Barcelona: cabeza de puente de Jeffrey Epstein en Europa para su red corrupta

Epstein captaba chicas en Barcelona a través de agencias de modelos

04 de febrero de 2026 a las 13:09h

La desclasificación de miles de documentos judiciales en Estados Unidos sobre el caso Jeffrey Epstein ha vuelto a sacudir la opinión pública y aporta nuevos detalles sobre el alcance internacional de la trama de explotación sexual que el magnate tejió durante años

Justo se acaba de descubrir que Barcelona habría sido su cabeza de puente en Europa: entre la documentación hecha pública por el Department of Justice, Barcelona aparece como uno de los principales nodos europeos de una red basada en dinero, falsas oportunidades profesionales y la captación sistemática de jóvenes.

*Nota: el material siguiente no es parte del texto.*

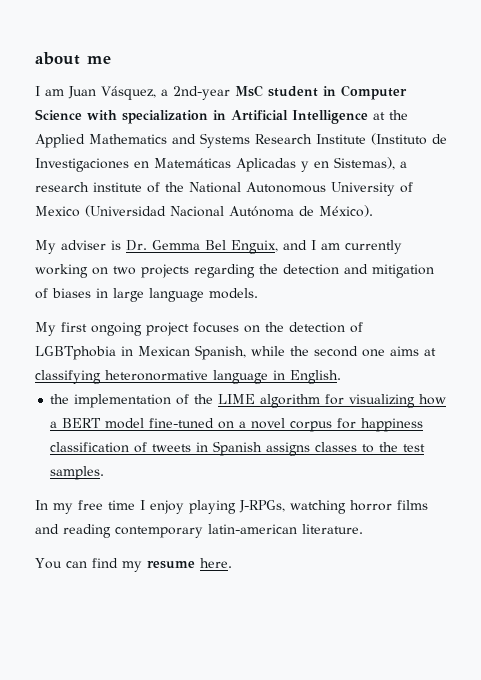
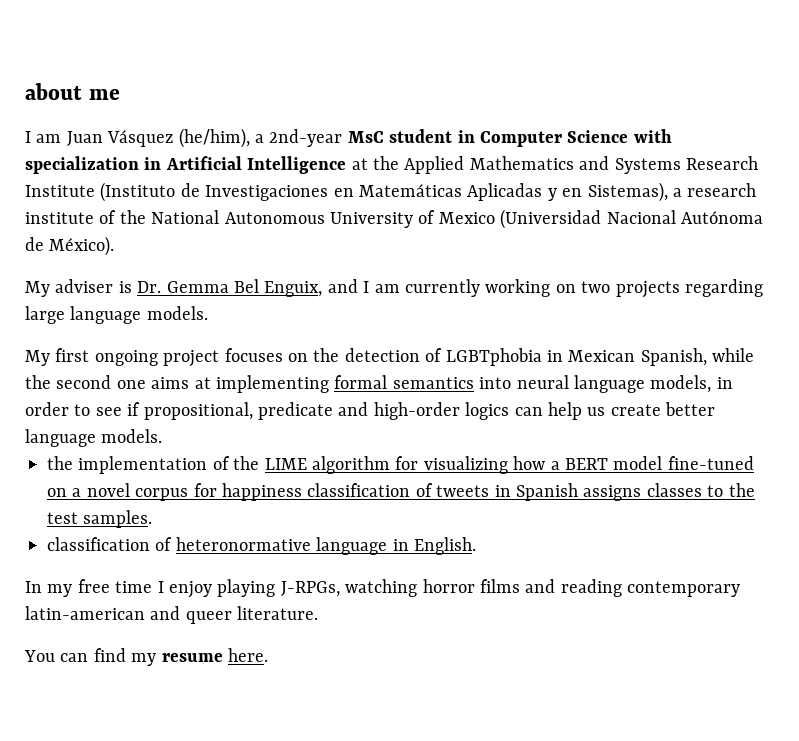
- I am Juan Vásquez, a 2nd-year MsC student in Computer Science with specialization in Artificial Intelligence at the Applied Mathematics and Systems Research Institute (Instituto de Investigaciones en Matemáticas Aplicadas y en Sistemas), a research institute of the National Autonomous University of Mexico (Universidad Nacional Autónoma de México).
+ I am Juan Vásquez (he/him), a 2nd-year MsC student in Computer Science with specialization in Artificial Intelligence at the Applied Mathematics and Systems Research Institute (Instituto de Investigaciones en Matemáticas Aplicadas y en Sistemas), a research institute of the National Autonomous University of Mexico (Universidad Nacional Autónoma de México).
- My adviser is Dr. Gemma Bel Enguix, and I am currently working on two projects regarding the detection and mitigation of biases in large language models.
+ My adviser is Dr. Gemma Bel Enguix, and I am currently working on two projects regarding large language models.
- My first ongoing project focuses on the detection of LGBTphobia in Mexican Spanish, while the second one aims at classifying heteronormative language in English.
+ My first ongoing project focuses on the detection of LGBTphobia in Mexican Spanish, while the second one aims at implementing formal semantics into neural language models, in order to see if propositional, predicate and high-order logics can help us create better language models.
+ classification of heteronormative language in English.
- In my free time I enjoy playing J-RPGs, watching horror films and reading contemporary latin-american literature.
+ In my free time I enjoy playing J-RPGs, watching horror films and reading contemporary latin-american and queer literature.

Epstein, financiero norteamericano con acceso directo a las élites políticas, económicas y culturales de Occidente, mantuvo durante décadas una doble vida: relaciones de alto nivel en público y, en paralelo, una estructura dedicada al abuso y explotación sexual de chicas muy jóvenes.

Detenido en 2019 por tráfico sexual y abusos reiterados, apareció muerto en su celda de Nueva York en unas circunstancias calificadas oficialmente de suicidio, pero rodeadas de anomalías. Su muerte no cerró el caso; al contrario, aceleró la publicación de los llamados Epstein Files.

Uno de los colaboradores clave señalados en los documentos estaba establecido en Barcelona. Se trata de Daniel Siad, ciudadano franco-argelino que, según correos electrónicos y mensajes intervenidos, actuaba como facilitador y captador desde la capital catalana.

RED DE CAPTACIÓN

Su método se basaba en supuestas agencias de modelos y contactos directos con jóvenes que aspiraban a abrirse paso en el mundo de la moda o a viajar al extranjero. En las comunicaciones con Epstein, describía Barcelona como un entorno “más seguro que París” y especialmente favorable por la afluencia constante de turistas

Los mensajes muestran un patrón repetido: localización de jóvenes, alojamiento temporal —en algunos casos en su propio piso— y envío de fotografías y vídeos para que Epstein valorara el perfil. El magnate pedía detalles sobre la edad y mostraba un interés especial por aquellas que aparentaban ser más jóvenes. A partir de aquí, algunas pasaban a tener contacto directo con él.

El vínculo económico era central en la relación. Epstein asumía gastos como billetes de avión, hoteles de lujo, alquileres o transferencias de dinero. En Barcelona, diversas jóvenes le pedían ayuda económica para subsistir mientras esperaban trabajos en el sector de la moda o para hacer frente al alquiler, una dependencia que, según los documentos, iba acompañada de exigencias explícitas.

La capital catalana no era solo un punto de captación, sino también una base logística para organizar desplazamientos internacionales. Los archivos reflejan viajes frecuentes de mujeres desde Barcelona hacia Miami y otras ciudades europeas. El concepto de “asistentes” aparece de manera recurrente: jóvenes de entre 21 y 25 años, con capacidad de moverse en entornos empresariales y políticos de alto nivel, según la definición del propio Epstein.

La documentación judicial también deja claro que Siad no era el único intermediario. Otros colaboradores enviaban perfiles de mujeres desde diferentes puntos del mundo, incluidas jóvenes residentes en Barcelona, mientras Epstein intervenía directamente en el proceso de selección y daba la aprobación final.

Más allá de los hechos acreditados, el caso continúa alimentando la controversia sobre el alcance real del poder de Epstein. Algunas teorías apuntan a que su red habría servido también para obtener material comprometido contra figuras influyentes, como herramienta de presión.

Lo que sí confirman los documentos desclasificados es que el magnate operó durante años con una sensación de impunidad casi absoluta, sostenido por una red internacional de facilitadores y contactos opacos. Barcelona, según estos archivos, fue uno de los escenarios donde esta maquinaria funcionó con normalidad hasta que la caída de Epstein destapó una de las tramas de abuso y corrupción más graves de las últimas décadas.